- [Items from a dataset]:
BEGIN
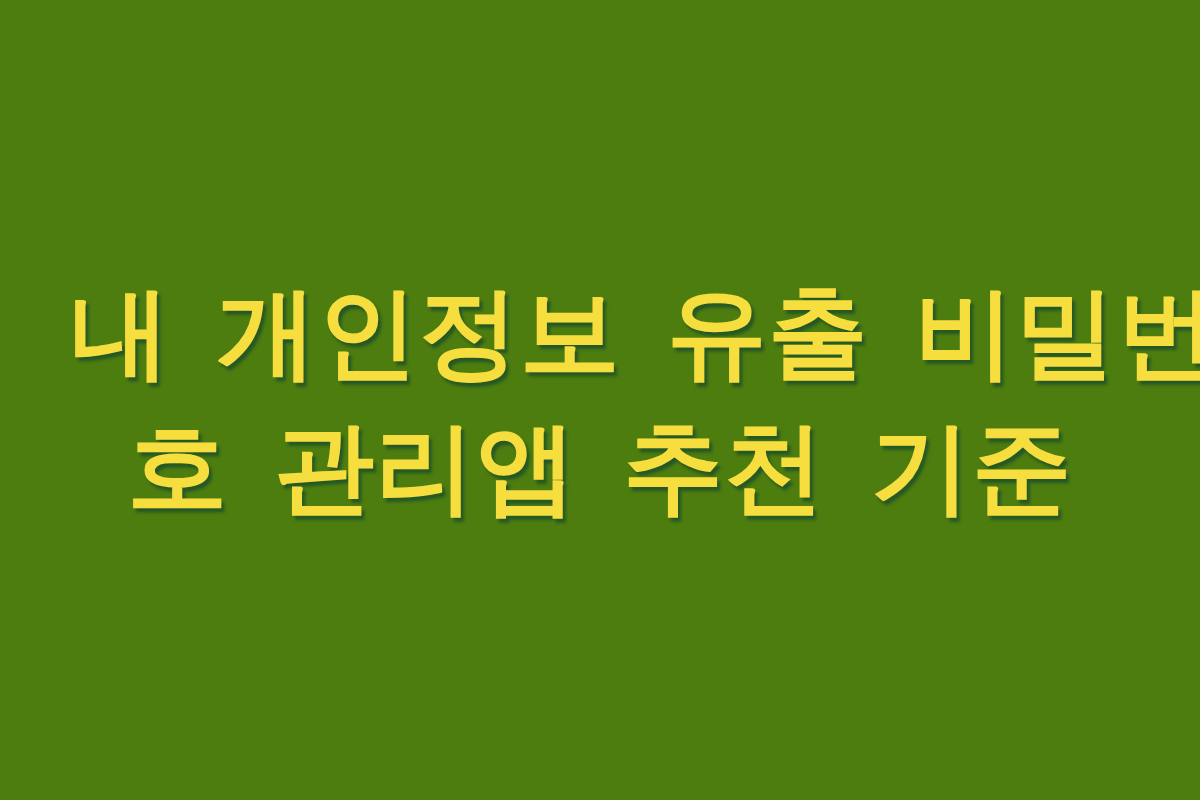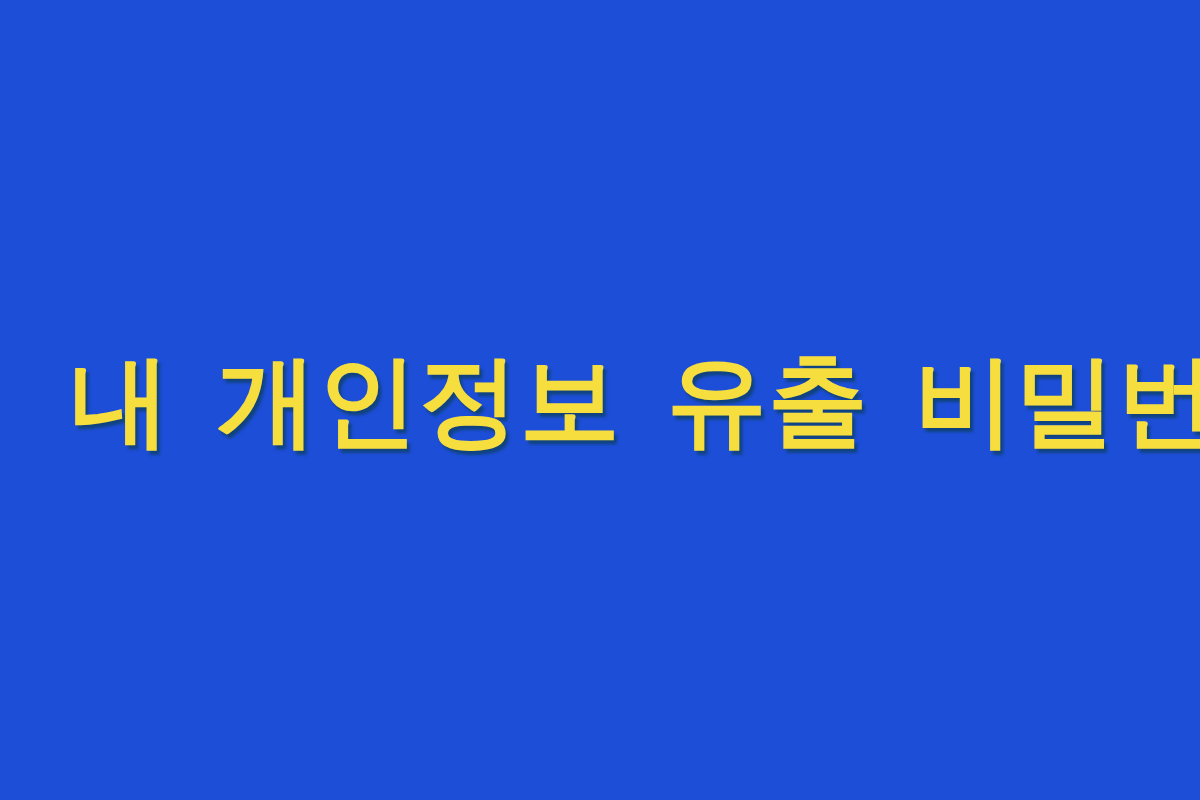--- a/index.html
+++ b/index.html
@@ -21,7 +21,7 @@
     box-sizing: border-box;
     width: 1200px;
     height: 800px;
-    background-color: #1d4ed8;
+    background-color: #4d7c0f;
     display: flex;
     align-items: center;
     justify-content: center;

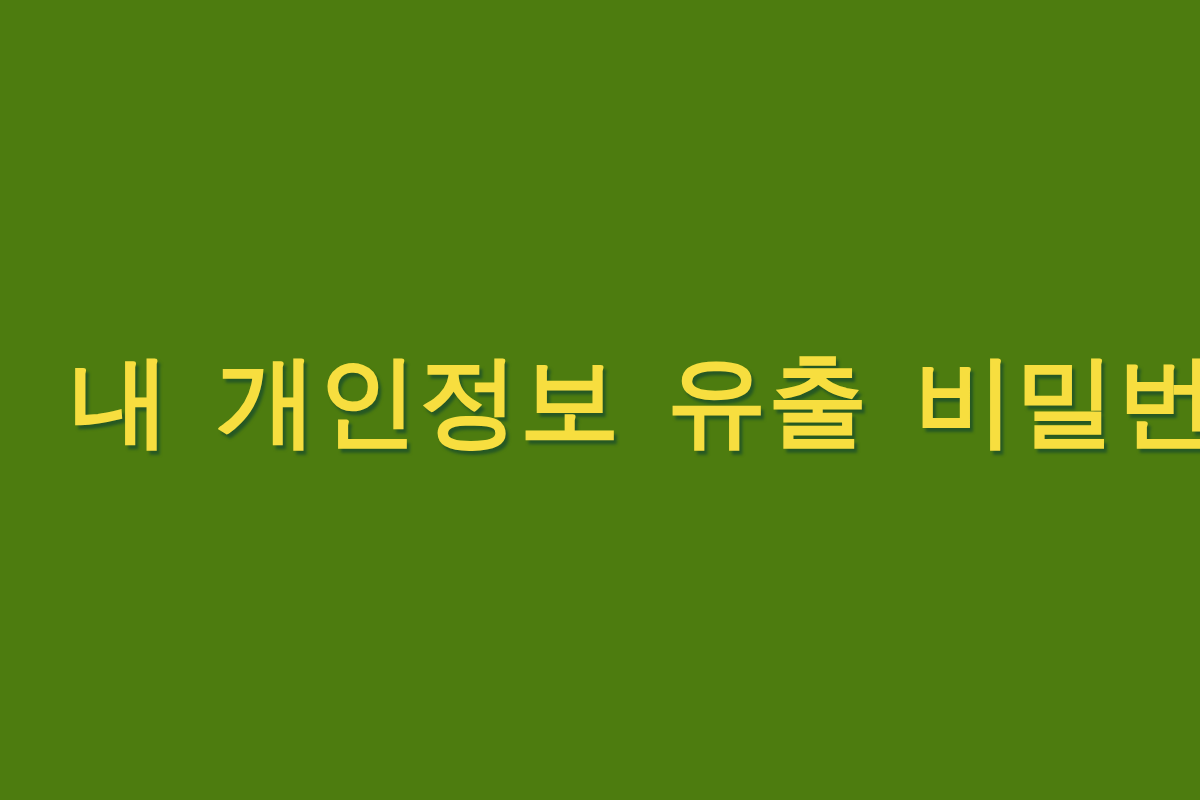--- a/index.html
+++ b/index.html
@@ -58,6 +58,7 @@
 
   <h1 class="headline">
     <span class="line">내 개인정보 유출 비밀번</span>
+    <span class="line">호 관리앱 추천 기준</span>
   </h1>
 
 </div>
END
Leave out every picture and copy verbatim the lines running from the line containing "display: flex;" through the final line of the data.

- [Result for this exercise]:
     display: flex;
     align-items: center;
     justify-content: center;

--- a/index.html
+++ b/index.html
@@ -58,6 +58,7 @@
 
   <h1 class="headline">
     <span class="line">내 개인정보 유출 비밀번</span>
+    <span class="line">호 관리앱 추천 기준</span>
   </h1>
 
 </div>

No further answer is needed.